• Hey, guest user. Hope you're enjoying NeoGAF! Have you considered registering for an account? Come join us and add your take to the daily discourse.

About the Xbone's ESRAM size ..

tinfoilhatman

all of my posts are my avatar
My understanding is the 128MB memory in haswell is a system managed general cache - whereas the 32MB in xb1 is a user managed scratch pad.

If this is the case, the implication of this is subtle but important. For example, if you wanted to use the 32MB as a temporary location for render target data (pixel storage, effectively) then you are going to potentially run out of space - just like the 10MB edram buffer in the 360 limited resolution.

Hypothetical examples for a 1920x1080 frame buffer:

forward rendered FP16 HDR with 2x MSAA:
(8b colour + 4b depth/stencil) x 2 x 1920 x 1080 = 47MB

typical (eg frostbite) deferred renderer g-buffer, 4 MRTs each at 32bpp (no MSAA):
(4b mrt x 4 + 4b depth/stencil) x 1920 x 1080 = 39MB


This doesn't necessarily mean these cases are impossible - you could render the scene in tiles or leave some buffers in DDR - but it does add a significant layer of complexity (it won't 'just work' efficiently and automatically like the haswell cache).

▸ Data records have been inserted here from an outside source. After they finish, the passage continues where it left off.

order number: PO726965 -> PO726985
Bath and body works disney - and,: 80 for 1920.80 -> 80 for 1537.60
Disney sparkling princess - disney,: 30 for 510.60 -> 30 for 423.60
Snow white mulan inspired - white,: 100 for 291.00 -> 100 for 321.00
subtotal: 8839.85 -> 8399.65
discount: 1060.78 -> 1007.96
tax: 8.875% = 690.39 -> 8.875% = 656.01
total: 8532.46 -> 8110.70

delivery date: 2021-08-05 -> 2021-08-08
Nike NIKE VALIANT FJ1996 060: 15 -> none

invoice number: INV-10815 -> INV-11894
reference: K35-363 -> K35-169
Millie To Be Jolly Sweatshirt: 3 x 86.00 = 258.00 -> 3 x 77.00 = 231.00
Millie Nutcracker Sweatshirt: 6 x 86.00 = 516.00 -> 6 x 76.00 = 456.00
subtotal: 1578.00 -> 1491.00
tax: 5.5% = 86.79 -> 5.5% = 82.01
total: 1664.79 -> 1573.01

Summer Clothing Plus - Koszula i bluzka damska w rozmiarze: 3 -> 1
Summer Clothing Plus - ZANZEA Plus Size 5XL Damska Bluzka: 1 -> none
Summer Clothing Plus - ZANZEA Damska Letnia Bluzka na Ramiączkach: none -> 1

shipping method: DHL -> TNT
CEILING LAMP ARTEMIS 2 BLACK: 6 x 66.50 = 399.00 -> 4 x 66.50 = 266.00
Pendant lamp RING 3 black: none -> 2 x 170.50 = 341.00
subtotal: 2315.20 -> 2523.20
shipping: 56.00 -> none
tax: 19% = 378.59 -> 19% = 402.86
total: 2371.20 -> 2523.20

The other concern I have is that it doesn't mitigate the need to copy data in/out of ESRAM - which still will be limited by DDR bandwidth. So using ESRAM will only make sense in cases where you are reading/writing the memory a large number of times within the frame - *and* those reads are often missing the on-chip caches (which in a well designed renderer isn't as common as you'd think).


Does any of this take into account, tiling, deferred rendering\virtual texturing?

This seems to be a MAJOR factor with the X1 hardware design and custom stripped down X1 DirectX version.
 

Chobel

Member
What? You don't believe em or something El Chobel?

Me asking that question doesn't mean I don't believe them. I want an explanation, and this thread looks the best place to ask those questions.

There will continue to be a lot of skepticism about the bandwidth numbers because no one seems to understand how MS comes to them, and MS's response never explains how they come to them. They just say, "That's what they are," and don't engage further with it, even when there's push back. Seems baffling.
And of course,^This^.
 
What? You don't believe em or something El Chobel?

There will continue to be a lot of skepticism about the bandwidth numbers because no one seems to understand how MS comes to them, and MS's response never explains how they come to them. They just say, "That's what they are," and don't engage further with it, even when there's push back. Seems baffling.
 

wsippel

Banned
The intended use(s) for the SRAM becomes clear when you consider why they didn't choose eDRAM instead.
That makes no sense. SRAM and pseudo-static eDRAM (what Nintendo uses) behave completely identical. Microsoft has to use SRAM because neither TSMC nor GlobalFoundries have 28nm eDRAM tech.
 

ElTorro

I wanted to dominate the living room. Then I took an ESRAM in the knee.
Does any of this take into account, tiling, deferred rendering\virtual texturing?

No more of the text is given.